## WORK ITEM
Among the lines of data below, reproduce only those from the one with "used the provided" through the one with "bagels look delicious to you?", exactly as they stand, both ends included.

## AVAILABLE RECORDS
★ ★ ★ ★
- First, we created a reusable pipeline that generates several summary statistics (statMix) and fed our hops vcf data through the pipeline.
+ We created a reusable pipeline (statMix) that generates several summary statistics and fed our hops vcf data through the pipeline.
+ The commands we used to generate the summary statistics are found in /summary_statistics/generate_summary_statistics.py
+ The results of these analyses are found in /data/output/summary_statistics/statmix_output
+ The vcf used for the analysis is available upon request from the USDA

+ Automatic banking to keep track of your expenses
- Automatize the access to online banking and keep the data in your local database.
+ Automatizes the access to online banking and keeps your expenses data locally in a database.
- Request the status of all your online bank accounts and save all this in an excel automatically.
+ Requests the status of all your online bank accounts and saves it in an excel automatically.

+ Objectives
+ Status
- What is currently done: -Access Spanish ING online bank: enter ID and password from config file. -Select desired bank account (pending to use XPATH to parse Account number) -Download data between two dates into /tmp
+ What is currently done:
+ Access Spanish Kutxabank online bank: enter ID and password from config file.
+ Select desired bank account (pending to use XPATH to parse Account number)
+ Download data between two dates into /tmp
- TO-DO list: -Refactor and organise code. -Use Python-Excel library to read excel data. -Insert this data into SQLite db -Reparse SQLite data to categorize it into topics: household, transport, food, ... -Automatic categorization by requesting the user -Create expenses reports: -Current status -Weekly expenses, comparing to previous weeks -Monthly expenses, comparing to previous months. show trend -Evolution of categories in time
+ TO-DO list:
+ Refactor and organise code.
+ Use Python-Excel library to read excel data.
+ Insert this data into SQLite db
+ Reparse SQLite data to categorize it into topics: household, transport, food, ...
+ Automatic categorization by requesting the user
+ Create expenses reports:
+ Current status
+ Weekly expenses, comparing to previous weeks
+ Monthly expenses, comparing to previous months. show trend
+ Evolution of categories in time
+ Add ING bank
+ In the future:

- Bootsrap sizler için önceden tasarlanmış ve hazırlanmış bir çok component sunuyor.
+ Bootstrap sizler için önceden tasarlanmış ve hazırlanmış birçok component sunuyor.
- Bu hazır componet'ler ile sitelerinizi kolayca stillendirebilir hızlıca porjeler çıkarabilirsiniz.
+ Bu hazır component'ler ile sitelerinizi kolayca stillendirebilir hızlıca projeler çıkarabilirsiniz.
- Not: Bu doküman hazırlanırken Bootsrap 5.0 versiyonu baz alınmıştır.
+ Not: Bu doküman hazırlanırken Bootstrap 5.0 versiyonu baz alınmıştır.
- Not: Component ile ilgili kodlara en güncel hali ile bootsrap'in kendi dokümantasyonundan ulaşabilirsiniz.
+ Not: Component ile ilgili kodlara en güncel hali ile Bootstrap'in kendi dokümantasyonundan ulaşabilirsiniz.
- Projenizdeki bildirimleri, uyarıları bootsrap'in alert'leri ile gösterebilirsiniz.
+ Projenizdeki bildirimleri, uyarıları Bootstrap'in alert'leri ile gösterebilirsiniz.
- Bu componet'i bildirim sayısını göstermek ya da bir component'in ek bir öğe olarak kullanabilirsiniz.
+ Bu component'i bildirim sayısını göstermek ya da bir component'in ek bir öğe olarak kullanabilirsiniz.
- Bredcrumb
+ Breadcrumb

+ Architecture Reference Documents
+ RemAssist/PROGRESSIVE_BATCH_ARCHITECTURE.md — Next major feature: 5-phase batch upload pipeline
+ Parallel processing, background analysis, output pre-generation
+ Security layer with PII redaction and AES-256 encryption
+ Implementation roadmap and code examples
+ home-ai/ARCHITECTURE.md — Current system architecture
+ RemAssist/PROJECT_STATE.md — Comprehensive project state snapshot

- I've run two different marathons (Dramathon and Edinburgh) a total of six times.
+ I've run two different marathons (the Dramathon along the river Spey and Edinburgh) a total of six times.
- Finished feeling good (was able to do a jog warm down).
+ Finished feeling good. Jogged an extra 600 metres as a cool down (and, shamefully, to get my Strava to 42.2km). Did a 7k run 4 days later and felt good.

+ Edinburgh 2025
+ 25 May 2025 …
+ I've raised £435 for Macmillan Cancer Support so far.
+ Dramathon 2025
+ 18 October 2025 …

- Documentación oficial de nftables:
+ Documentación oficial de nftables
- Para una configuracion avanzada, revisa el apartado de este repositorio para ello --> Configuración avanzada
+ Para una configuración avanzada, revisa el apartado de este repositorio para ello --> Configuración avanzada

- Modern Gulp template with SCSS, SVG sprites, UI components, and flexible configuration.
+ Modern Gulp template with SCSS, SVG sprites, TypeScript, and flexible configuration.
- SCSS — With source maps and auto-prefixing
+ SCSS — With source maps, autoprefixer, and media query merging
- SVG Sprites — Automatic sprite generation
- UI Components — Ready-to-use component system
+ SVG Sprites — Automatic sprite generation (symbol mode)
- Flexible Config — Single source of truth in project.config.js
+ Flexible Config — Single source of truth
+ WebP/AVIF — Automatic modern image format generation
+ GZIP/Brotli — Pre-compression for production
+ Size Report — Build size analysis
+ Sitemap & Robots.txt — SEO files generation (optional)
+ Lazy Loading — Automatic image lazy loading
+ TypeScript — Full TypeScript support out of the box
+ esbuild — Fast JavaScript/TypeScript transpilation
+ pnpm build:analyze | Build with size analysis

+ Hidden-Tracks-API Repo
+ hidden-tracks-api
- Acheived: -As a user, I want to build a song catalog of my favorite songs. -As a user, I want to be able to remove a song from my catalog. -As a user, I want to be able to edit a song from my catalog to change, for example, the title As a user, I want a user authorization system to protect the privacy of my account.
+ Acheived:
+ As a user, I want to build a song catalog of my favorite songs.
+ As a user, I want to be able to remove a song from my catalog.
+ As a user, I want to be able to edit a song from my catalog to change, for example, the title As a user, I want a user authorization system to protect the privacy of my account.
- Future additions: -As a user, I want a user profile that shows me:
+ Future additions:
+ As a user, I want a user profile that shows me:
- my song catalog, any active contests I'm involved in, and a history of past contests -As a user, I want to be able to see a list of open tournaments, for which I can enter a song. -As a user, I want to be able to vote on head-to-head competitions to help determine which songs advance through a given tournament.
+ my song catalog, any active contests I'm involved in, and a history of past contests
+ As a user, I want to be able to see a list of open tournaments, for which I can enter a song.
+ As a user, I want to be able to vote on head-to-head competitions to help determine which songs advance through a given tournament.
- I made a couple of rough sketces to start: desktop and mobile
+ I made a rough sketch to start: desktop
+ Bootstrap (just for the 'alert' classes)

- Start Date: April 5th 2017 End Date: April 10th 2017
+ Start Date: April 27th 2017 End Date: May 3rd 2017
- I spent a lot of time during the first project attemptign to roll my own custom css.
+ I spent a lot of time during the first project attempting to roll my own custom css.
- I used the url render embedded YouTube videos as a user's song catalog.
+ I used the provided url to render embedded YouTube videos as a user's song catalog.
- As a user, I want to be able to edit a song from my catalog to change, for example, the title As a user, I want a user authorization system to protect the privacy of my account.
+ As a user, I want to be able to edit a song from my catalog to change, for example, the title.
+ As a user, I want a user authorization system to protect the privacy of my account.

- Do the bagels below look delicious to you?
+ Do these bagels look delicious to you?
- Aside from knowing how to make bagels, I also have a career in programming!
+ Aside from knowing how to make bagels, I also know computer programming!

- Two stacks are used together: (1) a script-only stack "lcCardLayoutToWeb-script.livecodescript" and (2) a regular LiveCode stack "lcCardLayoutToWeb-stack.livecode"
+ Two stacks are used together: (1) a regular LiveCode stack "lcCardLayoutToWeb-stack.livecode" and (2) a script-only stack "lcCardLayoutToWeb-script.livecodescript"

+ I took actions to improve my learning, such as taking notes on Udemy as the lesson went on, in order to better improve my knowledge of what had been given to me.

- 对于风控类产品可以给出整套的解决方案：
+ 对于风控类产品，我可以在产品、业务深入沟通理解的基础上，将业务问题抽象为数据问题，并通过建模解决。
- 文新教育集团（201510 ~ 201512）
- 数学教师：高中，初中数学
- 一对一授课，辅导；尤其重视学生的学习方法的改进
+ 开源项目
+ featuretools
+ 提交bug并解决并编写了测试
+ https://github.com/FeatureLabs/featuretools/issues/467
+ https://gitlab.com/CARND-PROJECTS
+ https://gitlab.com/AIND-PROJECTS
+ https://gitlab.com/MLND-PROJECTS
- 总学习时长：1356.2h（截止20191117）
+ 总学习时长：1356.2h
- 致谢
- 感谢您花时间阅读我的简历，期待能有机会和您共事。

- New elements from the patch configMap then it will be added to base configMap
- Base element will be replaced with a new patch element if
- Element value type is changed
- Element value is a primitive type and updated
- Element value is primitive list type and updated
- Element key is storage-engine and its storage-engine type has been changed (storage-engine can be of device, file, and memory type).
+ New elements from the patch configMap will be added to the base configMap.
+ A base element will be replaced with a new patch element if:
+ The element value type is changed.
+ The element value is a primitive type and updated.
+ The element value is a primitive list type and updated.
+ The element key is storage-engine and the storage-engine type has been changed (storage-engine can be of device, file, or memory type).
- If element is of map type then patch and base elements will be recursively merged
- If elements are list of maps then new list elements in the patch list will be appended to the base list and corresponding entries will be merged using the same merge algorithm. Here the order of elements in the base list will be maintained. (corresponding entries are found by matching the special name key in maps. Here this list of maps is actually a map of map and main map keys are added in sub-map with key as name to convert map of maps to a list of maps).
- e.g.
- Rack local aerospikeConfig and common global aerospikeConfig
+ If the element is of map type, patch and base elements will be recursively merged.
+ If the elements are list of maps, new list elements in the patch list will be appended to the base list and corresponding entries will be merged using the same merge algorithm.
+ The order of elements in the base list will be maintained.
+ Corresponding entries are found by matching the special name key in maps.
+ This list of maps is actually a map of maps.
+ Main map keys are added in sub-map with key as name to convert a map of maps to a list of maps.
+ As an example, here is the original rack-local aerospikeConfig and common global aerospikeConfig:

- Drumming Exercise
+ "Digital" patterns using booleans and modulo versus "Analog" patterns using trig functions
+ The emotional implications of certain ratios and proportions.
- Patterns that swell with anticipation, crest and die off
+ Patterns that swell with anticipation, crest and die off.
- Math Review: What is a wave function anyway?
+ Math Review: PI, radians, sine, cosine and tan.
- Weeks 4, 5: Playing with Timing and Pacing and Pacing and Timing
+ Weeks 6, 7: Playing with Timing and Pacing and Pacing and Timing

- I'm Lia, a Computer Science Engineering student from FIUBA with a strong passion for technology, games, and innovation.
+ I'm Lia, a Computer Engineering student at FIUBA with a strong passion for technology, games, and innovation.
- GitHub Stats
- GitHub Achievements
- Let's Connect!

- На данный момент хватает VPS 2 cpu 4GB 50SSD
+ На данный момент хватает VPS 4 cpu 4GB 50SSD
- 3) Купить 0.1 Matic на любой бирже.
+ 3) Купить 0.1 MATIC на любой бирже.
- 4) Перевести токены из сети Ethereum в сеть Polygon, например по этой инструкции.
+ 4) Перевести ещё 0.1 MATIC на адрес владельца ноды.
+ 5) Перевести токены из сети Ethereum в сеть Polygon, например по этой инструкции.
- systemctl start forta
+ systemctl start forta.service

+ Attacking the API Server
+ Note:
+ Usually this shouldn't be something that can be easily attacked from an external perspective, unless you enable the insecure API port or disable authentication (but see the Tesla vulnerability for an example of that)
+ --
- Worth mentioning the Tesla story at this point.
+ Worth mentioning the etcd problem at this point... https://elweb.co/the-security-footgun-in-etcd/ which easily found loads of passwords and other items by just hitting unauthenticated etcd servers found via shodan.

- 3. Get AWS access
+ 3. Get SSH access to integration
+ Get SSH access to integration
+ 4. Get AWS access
★ ★ ★ ★
## SOLUTION TO THIS PROBLEM
+ I used the provided url to render embedded YouTube videos as a user's song catalog.
- As a user, I want to be able to edit a song from my catalog to change, for example, the title As a user, I want a user authorization system to protect the privacy of my account.
+ As a user, I want to be able to edit a song from my catalog to change, for example, the title.
+ As a user, I want a user authorization system to protect the privacy of my account.

- Do the bagels below look delicious to you?
+ Do these bagels look delicious to you?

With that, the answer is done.